I don’t know who penned the report but they definitely possess a rather dry and cutting sense of humour.

They twisted the knife a bit at the end by pronouncing, “Despite a good start to the league – seven points in three games – FC Zurich did not really exist on one night when it mattered.”

Ricardo Mangas, the left back who spent his youth football years at Benfica with his mate Jao Felix, opened the scoring. This was followed on 88 minutes with an own goal courtesy of Zurich’s Argentine centre half, Mariano Gomez, and then Zurich’s fate was sealed in the 93rd minute by Nelson Oliveira, another ex Benfica player.

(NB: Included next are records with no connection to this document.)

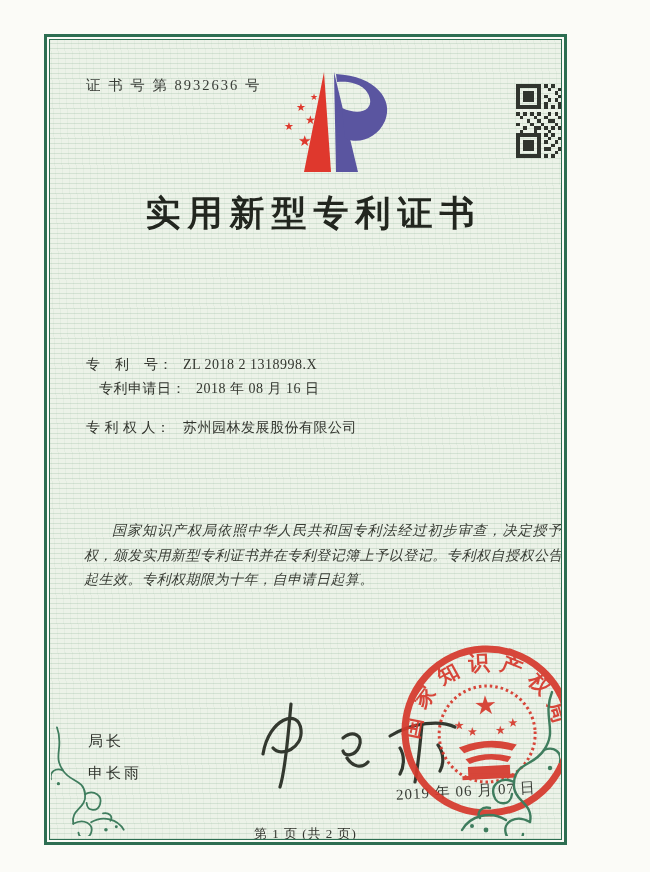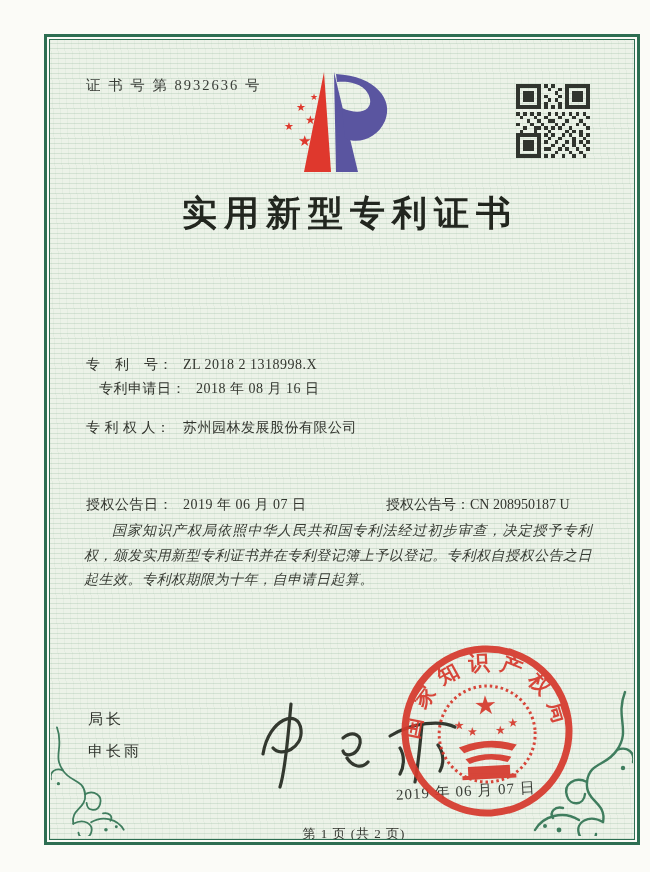"证 书 号 第 8932636" .cert { width: 596px -> 523px }
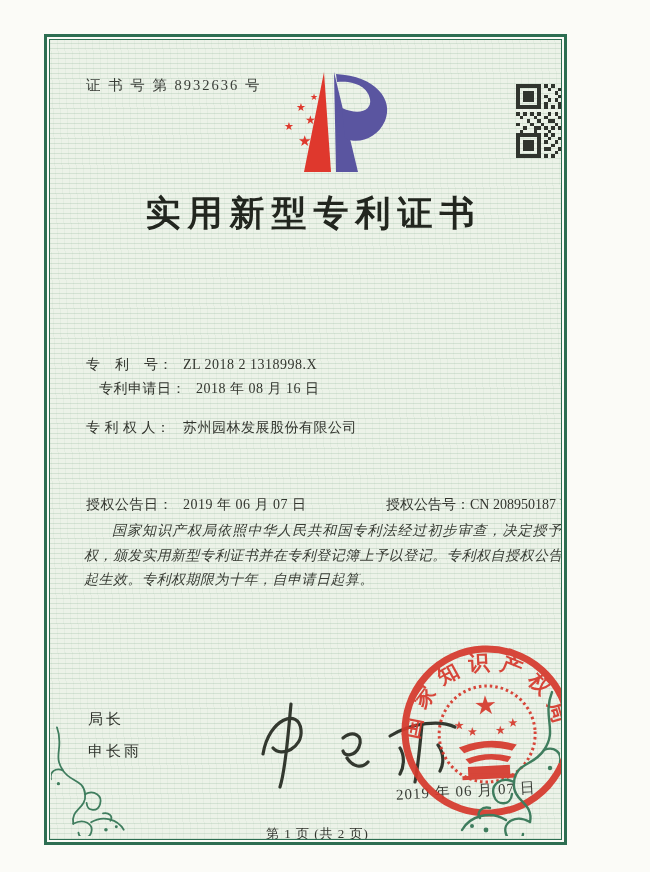"授权公告日： 2019 年 06 月" div.frow { html: <div> <span>授权公告日：</span><span>2019 年 06 月 07 日</span> <span><span>授权公告号：</span><span>CN 208950187 U</span></span> </div> -> none }
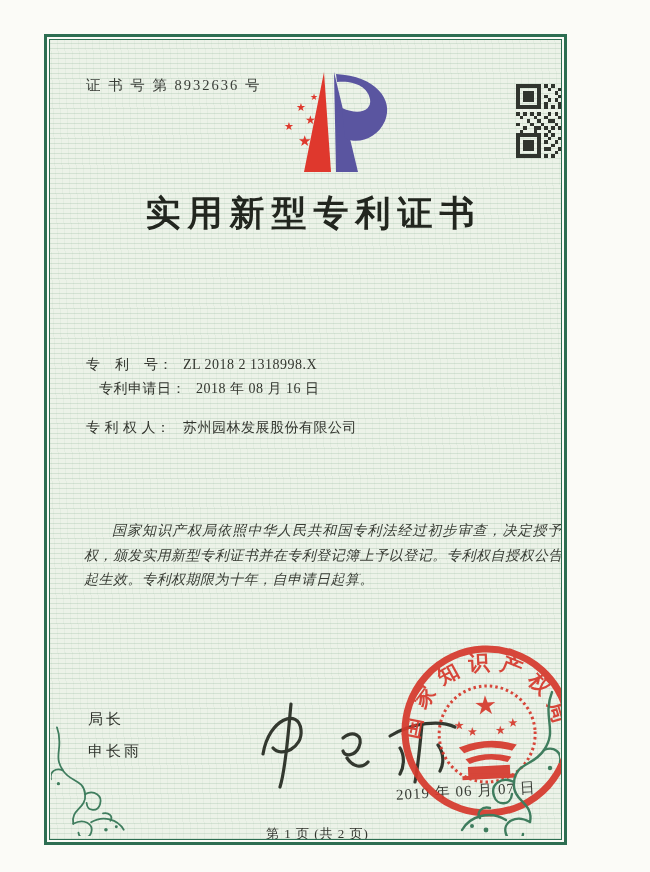"局长" .signer { top: 670px -> 692px }
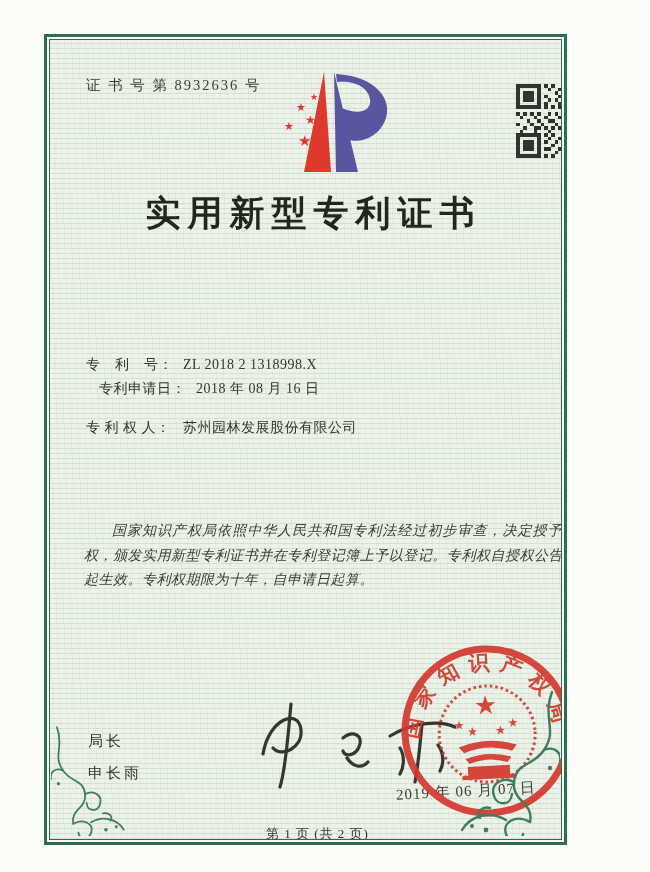"第 1 页 (共 2" .footer { left: 12px -> 0 }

The return leg at Vitoria Guimaraes ended with a comfortable 2 – 0 win for the Brunos with two goals scored by players with quite memorable names. Manu netted the first, but with a name like that, I think we’d better be prepared to boo him if he ever plays at SJP. The second was scored by Cape Verde international Telmo Arcanjo – and people said he couldn’t hit a cow’s rear end with a name like that!

So Rui Borge’s boys have maintained the coach’s 100% record (played 5 won 5) since his appointment in May.

The reward for Rui’s lads looks like a much harder task – and that’s just in pronouncing their name. They have drawn Sports Club Zrinjski Mostar of Bosnia and Herzegovina. They defeated the Bulgarian team Botev Plovdiv 3 – 2 on aggregate and look a tougher prospect than the hapless FC Zurich – who by now will be back home in their day jobs, counting money and making cuckoo clocks.

Zrinjski play in the Premier League of Bosnia and Herzegovina and is one of the most successful clubs, having won the championship 8 times. Their home ground is the Stadion pod Bijelim Brijegom in Mostar and their fans, of course, are known as Ultras Mostar – what else?

The club is the oldest in the country, having been founded in 1905, but because they participated in the wartime Croatian League, they were banned in the reformed Yugoslavia. The ban wasn’t lifted until 1992 with the independence of Bosnia Herzegovina.

Mostar achieved a sort of notoriety during the Yugoslav civil war. It was besieged twice and suffered relentless shelling which completely destroyed the ancient bridge in the centre – one of the oldest and most revered in Europe.

“Our boys” play the first leg of the fourth round tie at home in the 30,000 capacity Estadio Dom Afonso Henriques in Guimaraes on Wednesday. 21 August, 5.45 kick off UK time. I’ll be glued to my Firestick and hoping the Brunos give themselves a nice cushion for the return leg.

As Jim Kerr might well have sung, the King is Alive and Kicking – Howay the Brunos!